THE TASK: Copy, exactly as written, the lines that begin at the one containing "- Hipromeloze Ph.Eur." and end at the one containing "effects | | |". Skip any pictures in the data below.
---------- RECORD EXTRACTS ----------
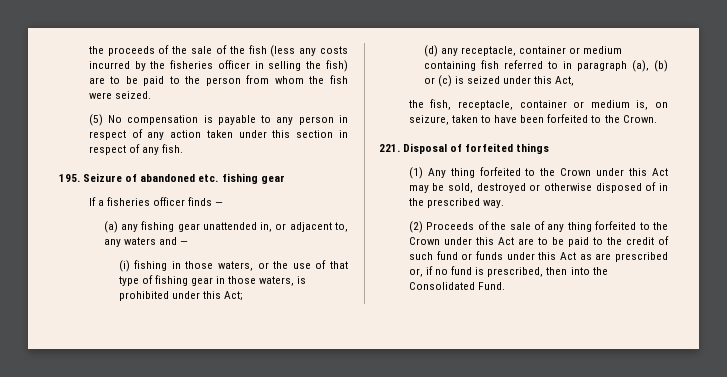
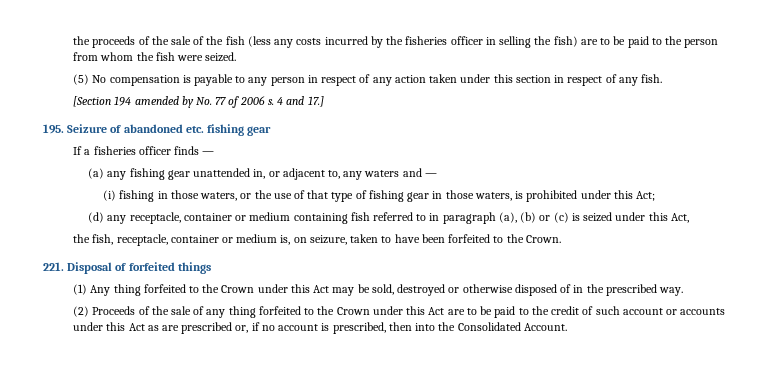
+ [Section 194 amended by No. 77 of 2006 s. 4 and 17.]
- (2) Proceeds of the sale of any thing forfeited to the Crown under this Act are to be paid to the credit of such fund or funds under this Act as are prescribed or, if no fund is prescribed, then into the Consolidated Fund.
+ (2) Proceeds of the sale of any thing forfeited to the Crown under this Act are to be paid to the credit of such account or accounts under this Act as are prescribed or, if no account is prescribed, then into the Consolidated Account.

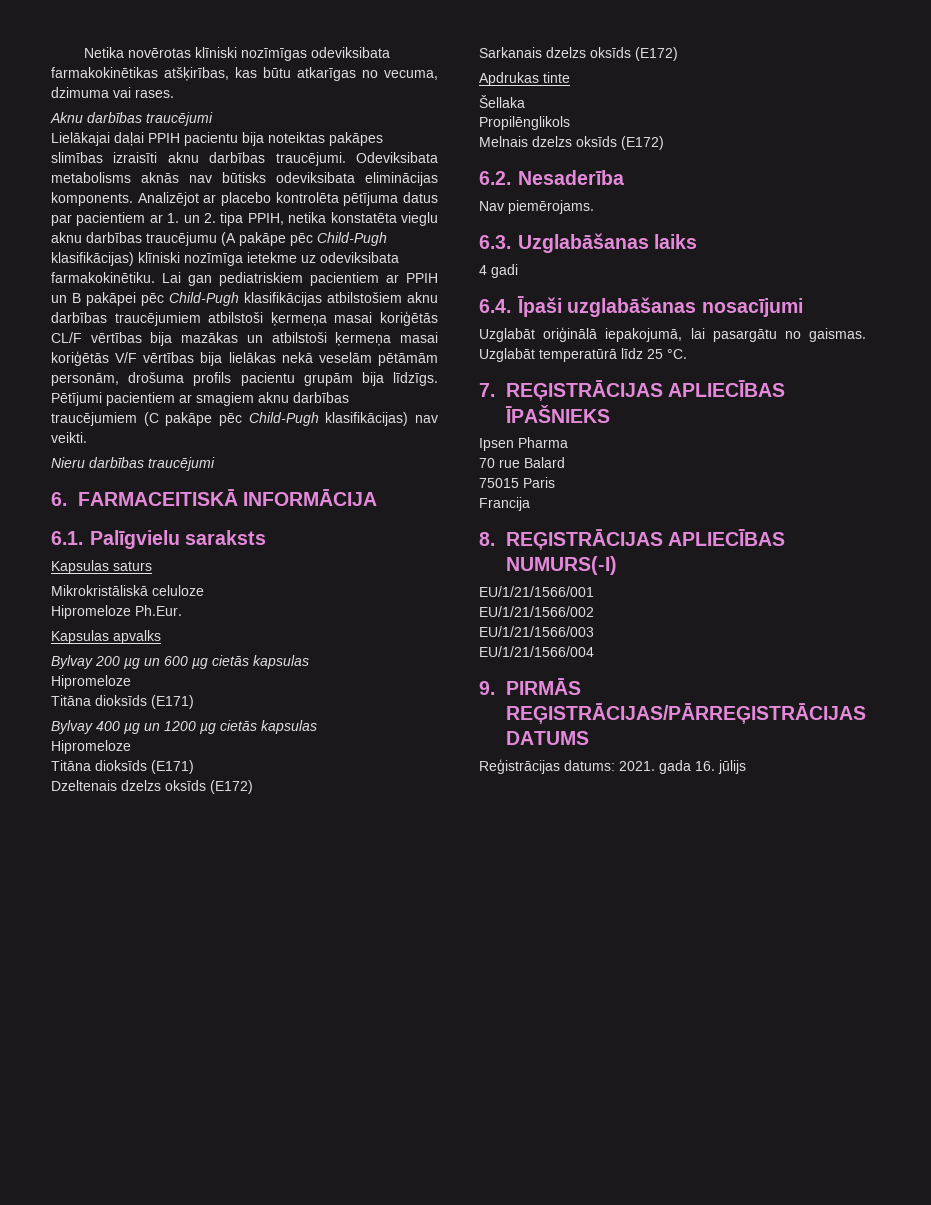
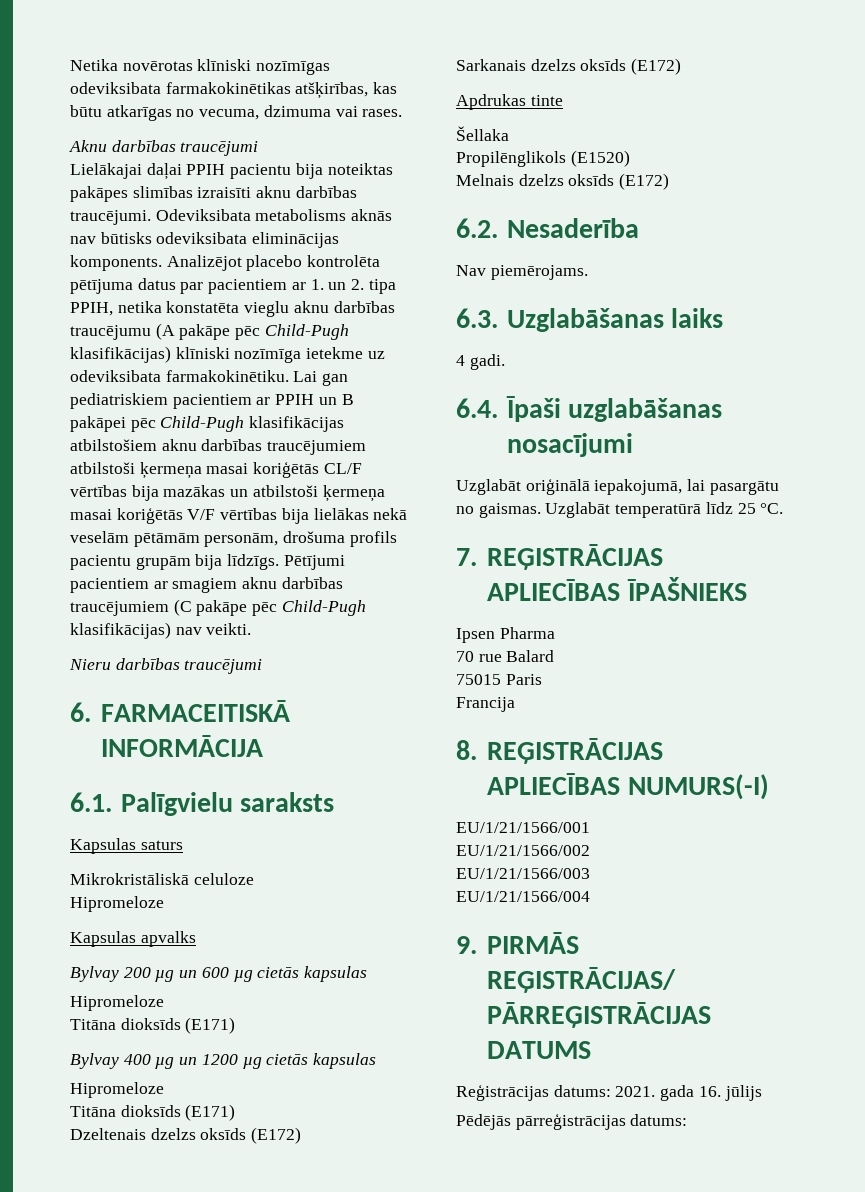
- Analizējot ar placebo kontrolēta pētījuma datus par pacientiem ar 1. un 2. tipa PPIH, netika konstatēta vieglu aknu darbības traucējumu (A pakāpe pēc Child-Pugh klasifikācijas) klīniski nozīmīga ietekme uz odeviksibata farmakokinētiku.
+ Analizējot placebo kontrolēta pētījuma datus par pacientiem ar 1. un 2. tipa PPIH, netika konstatēta vieglu aknu darbības traucējumu (A pakāpe pēc Child-Pugh klasifikācijas) klīniski nozīmīga ietekme uz odeviksibata farmakokinētiku.
  Mikrokristāliskā celuloze
- Hipromeloze Ph.Eur.
+ Hipromeloze
- Propilēnglikols
+ Propilēnglikols (E1520)
- 4 gadi
+ 4 gadi.
+ Pēdējās pārreģistrācijas datums:

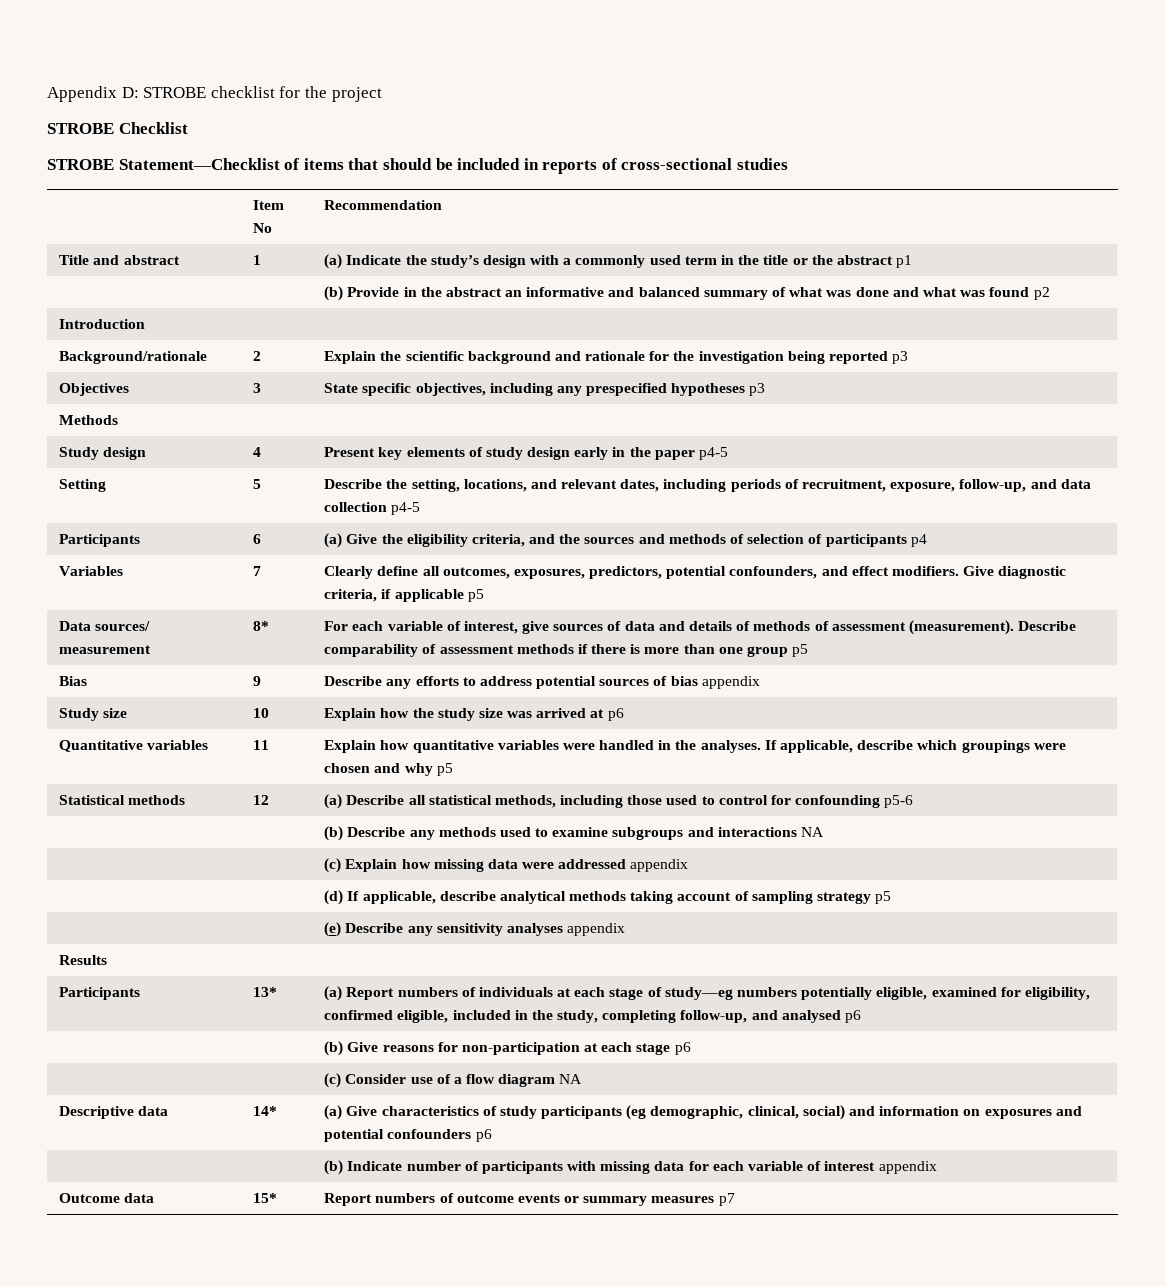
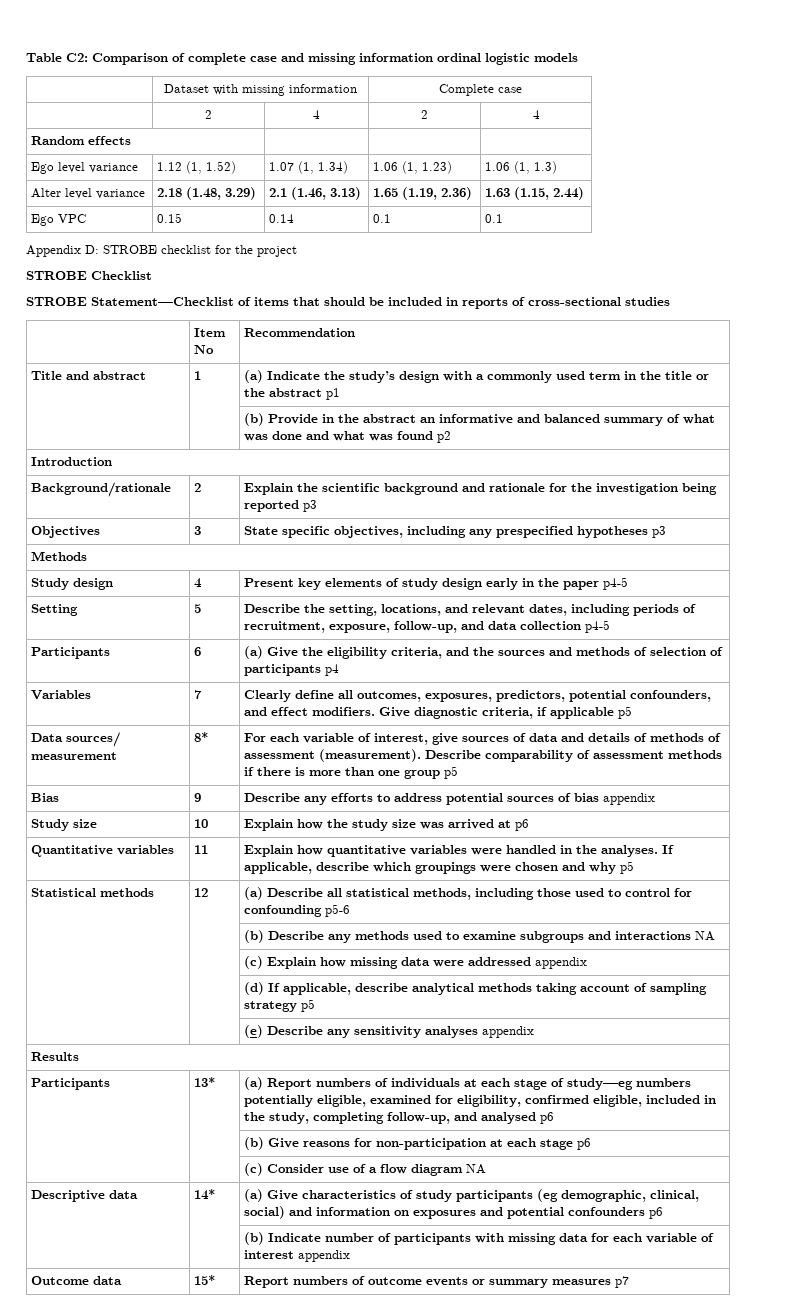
+ Table C2: Comparison of complete case and missing information ordinal logistic models
+ | Dataset with missing information | Complete case
+ | 2 | 4 | 2 | 4
+ Random effects | | |
+ Ego level variance | 1.12 (1, 1.52) | 1.07 (1, 1.34) | 1.06 (1, 1.23) | 1.06 (1, 1.3)
+ Alter level variance | 2.18 (1.48, 3.29) | 2.1 (1.46, 3.13) | 1.65 (1.19, 2.36) | 1.63 (1.15, 2.44)
+ Ego VPC | 0.15 | 0.14 | 0.1 | 0.1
----------
TASK RESULT:
- Hipromeloze Ph.Eur.
+ Hipromeloze
- Propilēnglikols
+ Propilēnglikols (E1520)
- 4 gadi
+ 4 gadi.
+ Pēdējās pārreģistrācijas datums:

+ Table C2: Comparison of complete case and missing information ordinal logistic models
+ | Dataset with missing information | Complete case
+ | 2 | 4 | 2 | 4
+ Random effects | | |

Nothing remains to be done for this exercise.